Ilusões asiáticas e o futuro da política econômica
São muitas horas de vôo na rota de Hong Kong para o Brasil. Tempo suficiente para refletir
sobre o que observei nos últimos dez dias nos países da região. São economias voltadas
para exportação, baseadas em muita poupança, que geram crescimento elevado. São
sociedades com forte controle governamental sobre a vida do cidadão (na Cingapura,
mascar chiclete em público era crime até pouco tempo atrás), inclusive sobre o seu salário
real (poder de compra das famílias), mantido baixo via uma taxa de câmbio subvalorizada.
A princípio, não parece ser um regime que o Brasil poderia (ou deveria) replicar. Mas a
distância da nossa realidade e o desejo por atalhos podem suscitar ilusões asiáticas.
No último trecho da viagem de volta, os jornais brasileiros me saúdam com as novas
revelações da crise política. Era de se imaginar que a crise política consumisse quase a
totalidade das atenções. Mas, surpreendentemente, vários encontram espaço para reacender
o debate sobre a política econômica. Convocados a quebrar o silêncio sobre a corrupção,
alguns intelectuais do PT acham espaço para falar da “arapuca tucana”, referindo-se à
política econômica herdada. Dirigentes do PT, com dificuldades para digerir o ocorrido,
afastar os envolvidos e sobreviver, resolvem atacar a política econômica, apesar desta ser
ironicamente o único fator de sustentação do governo no momento.
E não é só o partido do governo que retoma o debate sobre a política econômica. As novas
pesquisas eleitorais reacendem o que parecia ainda prematuro: se o atual governo pode não
se reeleger, qual deve ser a agenda do futuro governo? Alguns parecem acreditar que devese substituir a política econômica dos últimos anos por uma gestão mais próxima à dos
paises asiáticos, vistos como os grandes beneficiados nesta ordem mundial.

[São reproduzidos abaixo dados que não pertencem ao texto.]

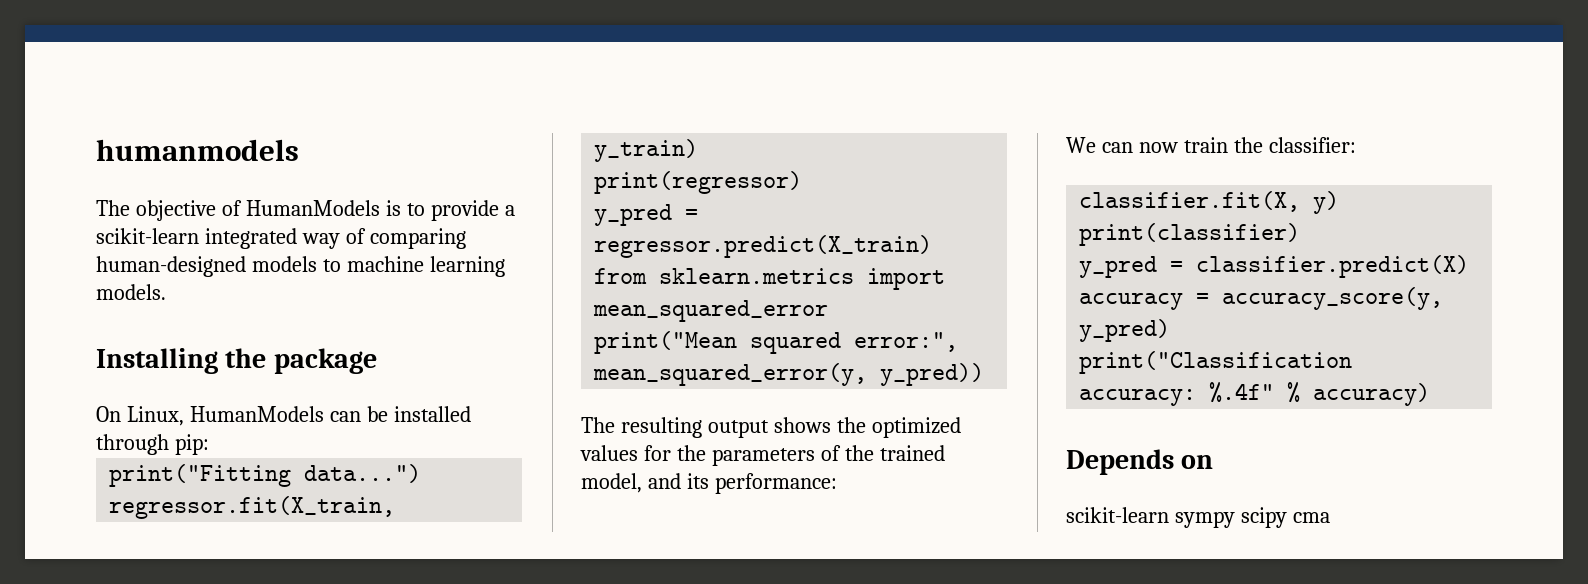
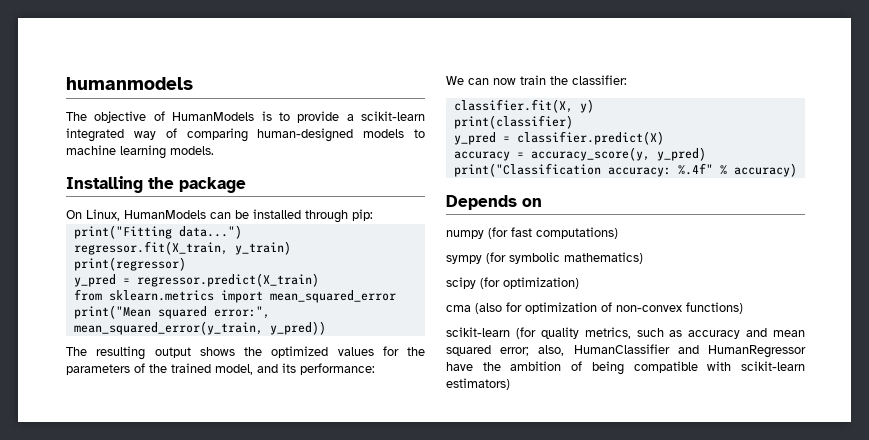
[593,363,868,386] mean_squared_error(y, -> [73,321,263,335] mean_squared_error(y_train,
[1066,507,1330,528] scikit-learn sympy scipy cma -> [446,227,618,239] [446,252,643,264] [446,277,579,289] [446,302,743,314] [446,327,805,339] [446,344,806,358] [446,361,805,375] [446,378,510,390] numpy (for fast computations) // sympy (for symbolic mathematics) // scipy (for optimization) // cma (also for optimization of non-convex functions) // scikit-learn (for quality metrics, such as accuracy and mean squared error; also, HumanClassifier and HumanRegressor have the ambition of being compatible with scikit-learn estimators)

De fato, o crescimento dos países da Ásia tem sido invejável, com taxas de crescimento
desde 4,6%, em países como a Coréia do Sul, para 9,5%, na China. A realidade asiática não
pode ser ignorada. O crescimento acelerado de um gigante populacional como a China, que
demanda insumos e eleva os preços das commodities internacionais, é crucial para países
em desenvolvimento como o Brasil.
Mas os resultados favoráveis não podem obscurecer a análise do sistema que os gerou. Em
primeiro lugar, devemos considerar que nossa poupança nacional ainda é de 22,5% do PIB,
ao invés de 47% na China, por exemplo. Isto dificulta um modelo de crescimento
puramente exportador, ainda mais se há o desejo de redistribuir renda no processo (o que
elevaria o consumo, no curto prazo). Em outras palavras, o nosso padrão de consumo (e o
desejo de redistribuição de renda) não permite, no momento, superávits de conta corrente
da ordem de 6% do PIB, como na China. Talvez nem o superávit de 2% do PIB que
mantemos hoje seja sustentável.
Isto implica que o câmbio depreciado pode não ser uma solução viável. Na ausência de
poupança suficiente, câmbio mais depreciado gera inflação e reduz o salário real (afinal,
como produzir o suficiente para consumir e exportar com os recursos que temos hoje?). O
grau de centralização e controle governamental é essencial para sustentar o modelo
econômico. Os salários são mantidos baixos sem receio de grandes reivindicações.
No longo prazo, o segredo asiático é a ênfase na educação e o redirecionamento das
despesas para o investimento, ao invés de gastos correntes, como é o caso brasileiro, vítima
da rigidez das despesas.
O caso argentino é ilustrativo de uma versão latino-americana do modelo asiático. No
intuito de supostamente replicar o modelo asiático, o governo Kirchner tem mantido juros
reais negativos e câmbio depreciado. Isto tem elevado a inflação, ameaçado o resultado
eleitoral em outubro, o que tem impulsionado as autoridades econômicas para controles
explícitos sobre preços (inclusive tarifas públicas) e a imposição de imposto às exportações
(para baratear os preços domésticos). Tudo isto tem colocado dúvidas sobre a continuidade
da recuperação do PIB (que chegou recentemente ao patamar pré-crise).
Em resumo, não há dúvida que todos desejamos taxas de crescimento asiáticas. Seria fácil
se, para consegui-las, bastasse replicar a superfície das políticas adotadas na Ásia como,
por exemplo, manter um câmbio depreciado. Mais difícil de replicar são políticas cujo
resultado é de longo prazo, como incentivar a poupança, investir na educação e concentrar
os gastos públicos em infra-estrutura. O receio é que optemos pelo atalho, sedentos ainda
por ilusões, pelo menos em termos de política econômica.